### [What needs to be done]
Leave out every line before the one that contains "subtotal: 15280.00 -> 14920.00". Please restate that line and the rest of the data word for word, through the end.

START Extracted data

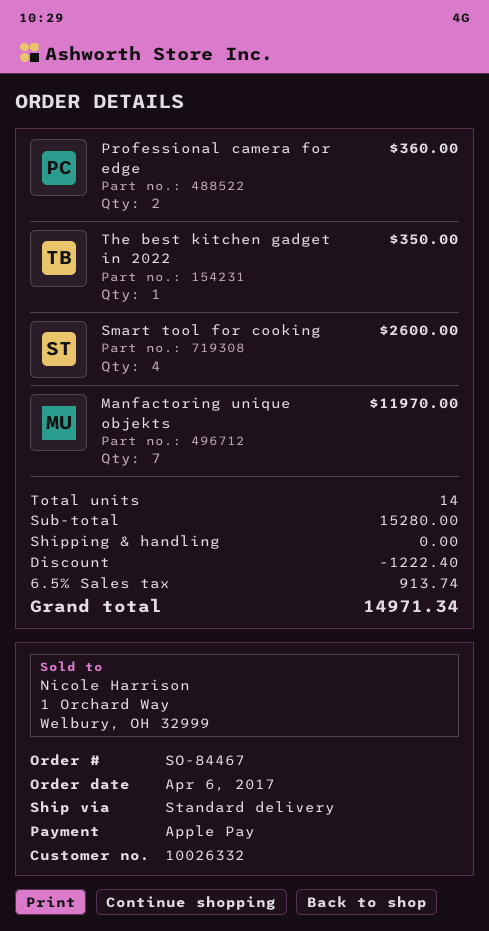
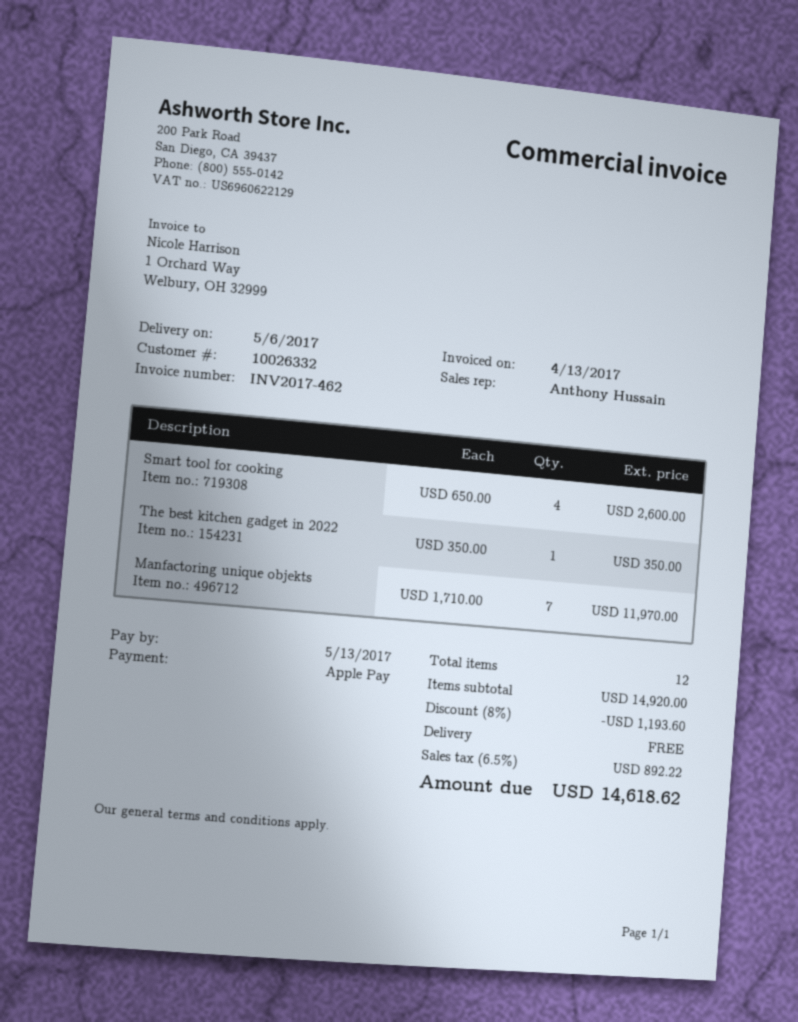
Professional camera for edge: 2 for 360.00 -> none
total quantity: 14 -> 12
subtotal: 15280.00 -> 14920.00
discount: 1222.40 -> 1193.60
tax: 6.5% = 913.74 -> 6.5% = 892.22
total: 14971.34 -> 14618.62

END Extracted data

### [Result]
subtotal: 15280.00 -> 14920.00
discount: 1222.40 -> 1193.60
tax: 6.5% = 913.74 -> 6.5% = 892.22
total: 14971.34 -> 14618.62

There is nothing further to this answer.